__WORK INSTRUCTIONS__: Pick every line out of the entries below that has the string "dataset", and copy it.

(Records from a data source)

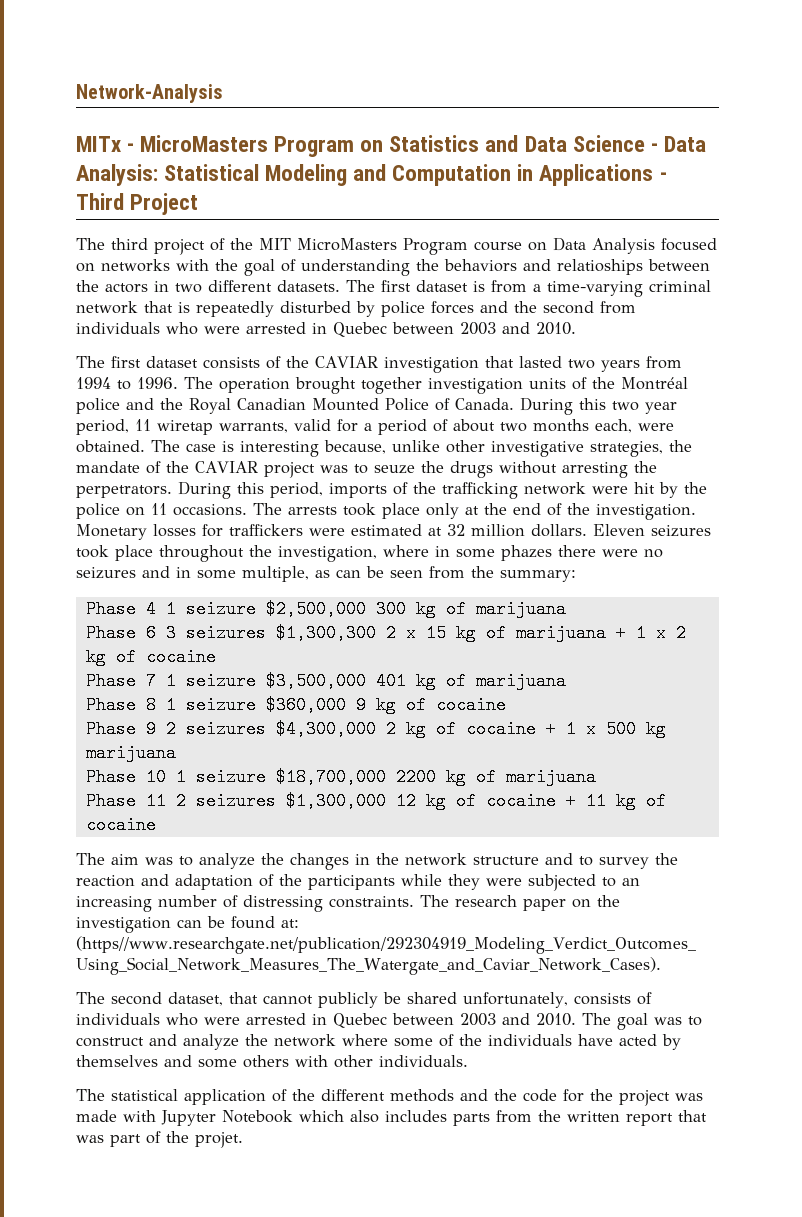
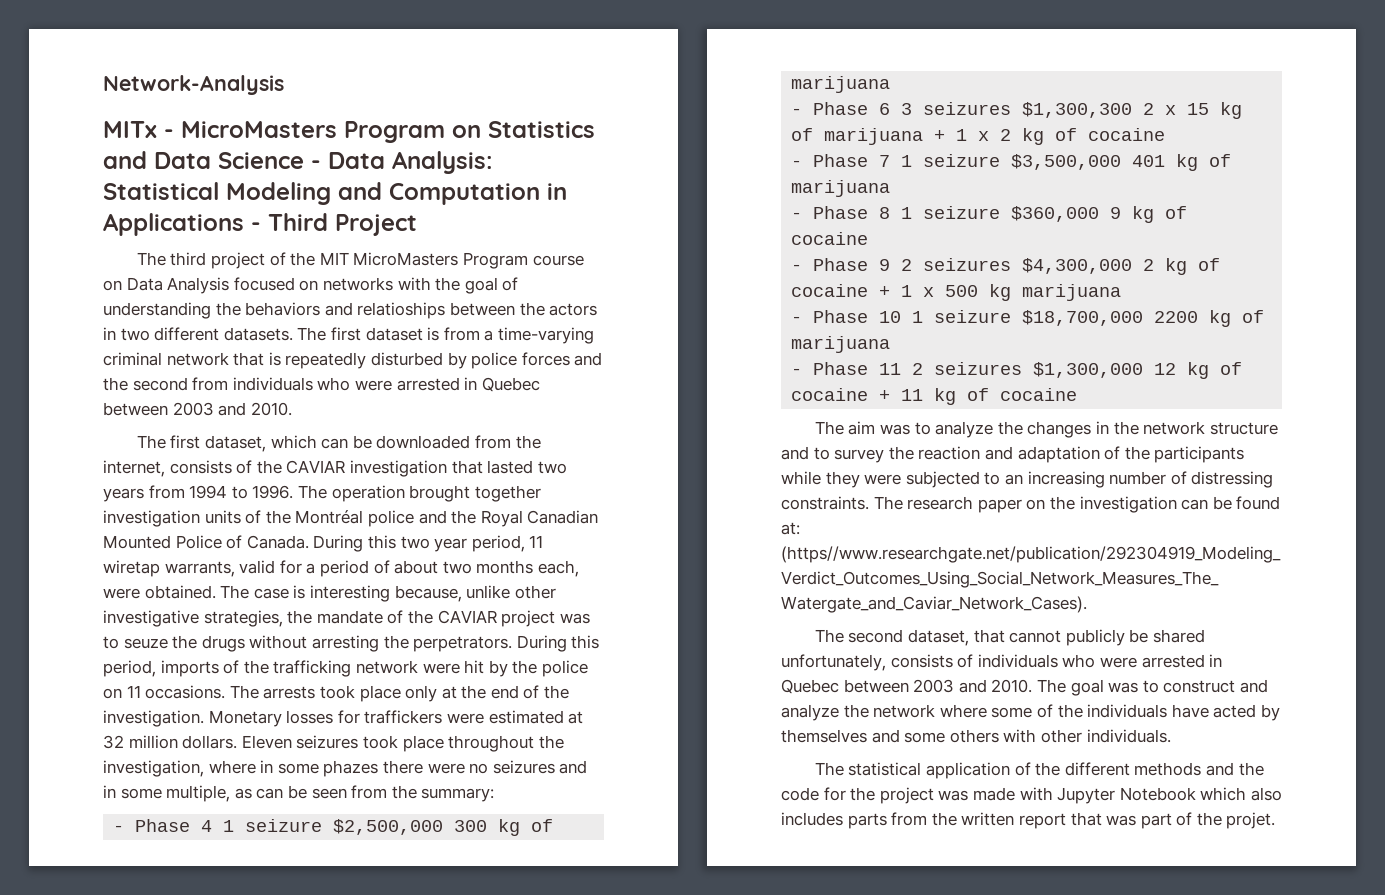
- The first dataset consists of the CAVIAR investigation that lasted two years from 1994 to 1996.
+ The first dataset, which can be downloaded from the internet, consists of the CAVIAR investigation that lasted two years from 1994 to 1996.
- Phase 4 1 seizure $2,500,000 300 kg of marijuana
+ - Phase 4 1 seizure $2,500,000 300 kg of marijuana
- Phase 6 3 seizures $1,300,300 2 x 15 kg of marijuana + 1 x 2 kg of cocaine
+ - Phase 6 3 seizures $1,300,300 2 x 15 kg of marijuana + 1 x 2 kg of cocaine
- Phase 7 1 seizure $3,500,000 401 kg of marijuana
+ - Phase 7 1 seizure $3,500,000 401 kg of marijuana
- Phase 8 1 seizure $360,000 9 kg of cocaine
+ - Phase 8 1 seizure $360,000 9 kg of cocaine
- Phase 9 2 seizures $4,300,000 2 kg of cocaine + 1 x 500 kg marijuana
+ - Phase 9 2 seizures $4,300,000 2 kg of cocaine + 1 x 500 kg marijuana
- Phase 10 1 seizure $18,700,000 2200 kg of marijuana
+ - Phase 10 1 seizure $18,700,000 2200 kg of marijuana
- Phase 11 2 seizures $1,300,000 12 kg of cocaine + 11 kg of cocaine
+ - Phase 11 2 seizures $1,300,000 12 kg of cocaine + 11 kg of cocaine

__ANSWER BELOW__:
- The first dataset consists of the CAVIAR investigation that lasted two years from 1994 to 1996.
+ The first dataset, which can be downloaded from the internet, consists of the CAVIAR investigation that lasted two years from 1994 to 1996.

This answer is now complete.